## Problem description
From the line containing "row order: NAAM ascending -> LABEL ascending" to the end of the records below, output each line exactly; include both ends and nothing else.

——————————

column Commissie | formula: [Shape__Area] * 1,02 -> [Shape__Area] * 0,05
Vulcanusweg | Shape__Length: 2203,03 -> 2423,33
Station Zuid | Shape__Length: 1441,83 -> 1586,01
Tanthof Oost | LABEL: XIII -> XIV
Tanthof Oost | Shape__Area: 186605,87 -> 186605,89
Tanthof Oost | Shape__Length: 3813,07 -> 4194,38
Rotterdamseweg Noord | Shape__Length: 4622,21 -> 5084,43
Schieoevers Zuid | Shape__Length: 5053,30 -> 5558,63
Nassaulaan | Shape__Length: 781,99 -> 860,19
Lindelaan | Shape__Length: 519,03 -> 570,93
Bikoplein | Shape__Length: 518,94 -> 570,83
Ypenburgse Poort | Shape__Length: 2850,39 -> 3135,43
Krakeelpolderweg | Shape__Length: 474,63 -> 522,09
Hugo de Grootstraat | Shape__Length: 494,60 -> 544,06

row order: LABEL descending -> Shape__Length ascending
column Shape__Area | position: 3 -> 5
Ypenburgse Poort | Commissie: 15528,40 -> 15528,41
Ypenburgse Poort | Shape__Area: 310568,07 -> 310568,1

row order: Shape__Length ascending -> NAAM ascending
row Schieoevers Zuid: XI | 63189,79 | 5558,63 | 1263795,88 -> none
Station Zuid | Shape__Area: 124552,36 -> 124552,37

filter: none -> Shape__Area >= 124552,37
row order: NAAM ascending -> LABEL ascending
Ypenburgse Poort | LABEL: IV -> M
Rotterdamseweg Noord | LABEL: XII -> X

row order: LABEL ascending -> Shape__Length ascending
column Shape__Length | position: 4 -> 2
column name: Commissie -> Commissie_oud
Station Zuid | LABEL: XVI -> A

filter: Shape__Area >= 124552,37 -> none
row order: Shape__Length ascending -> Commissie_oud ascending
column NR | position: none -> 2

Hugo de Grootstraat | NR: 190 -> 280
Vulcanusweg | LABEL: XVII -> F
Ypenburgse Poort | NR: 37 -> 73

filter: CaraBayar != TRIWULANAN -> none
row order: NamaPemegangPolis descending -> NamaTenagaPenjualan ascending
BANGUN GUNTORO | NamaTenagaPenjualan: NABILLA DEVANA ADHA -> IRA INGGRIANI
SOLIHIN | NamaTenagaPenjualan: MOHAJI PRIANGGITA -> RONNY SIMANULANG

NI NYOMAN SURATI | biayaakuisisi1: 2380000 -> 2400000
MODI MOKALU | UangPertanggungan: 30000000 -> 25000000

——————————

## The completed task
row order: NAAM ascending -> LABEL ascending
Ypenburgse Poort | LABEL: IV -> M
Rotterdamseweg Noord | LABEL: XII -> X

row order: LABEL ascending -> Shape__Length ascending
column Shape__Length | position: 4 -> 2
column name: Commissie -> Commissie_oud
Station Zuid | LABEL: XVI -> A

filter: Shape__Area >= 124552,37 -> none
row order: Shape__Length ascending -> Commissie_oud ascending
column NR | position: none -> 2

Hugo de Grootstraat | NR: 190 -> 280
Vulcanusweg | LABEL: XVII -> F
Ypenburgse Poort | NR: 37 -> 73

filter: CaraBayar != TRIWULANAN -> none
row order: NamaPemegangPolis descending -> NamaTenagaPenjualan ascending
BANGUN GUNTORO | NamaTenagaPenjualan: NABILLA DEVANA ADHA -> IRA INGGRIANI
SOLIHIN | NamaTenagaPenjualan: MOHAJI PRIANGGITA -> RONNY SIMANULANG

NI NYOMAN SURATI | biayaakuisisi1: 2380000 -> 2400000
MODI MOKALU | UangPertanggungan: 30000000 -> 25000000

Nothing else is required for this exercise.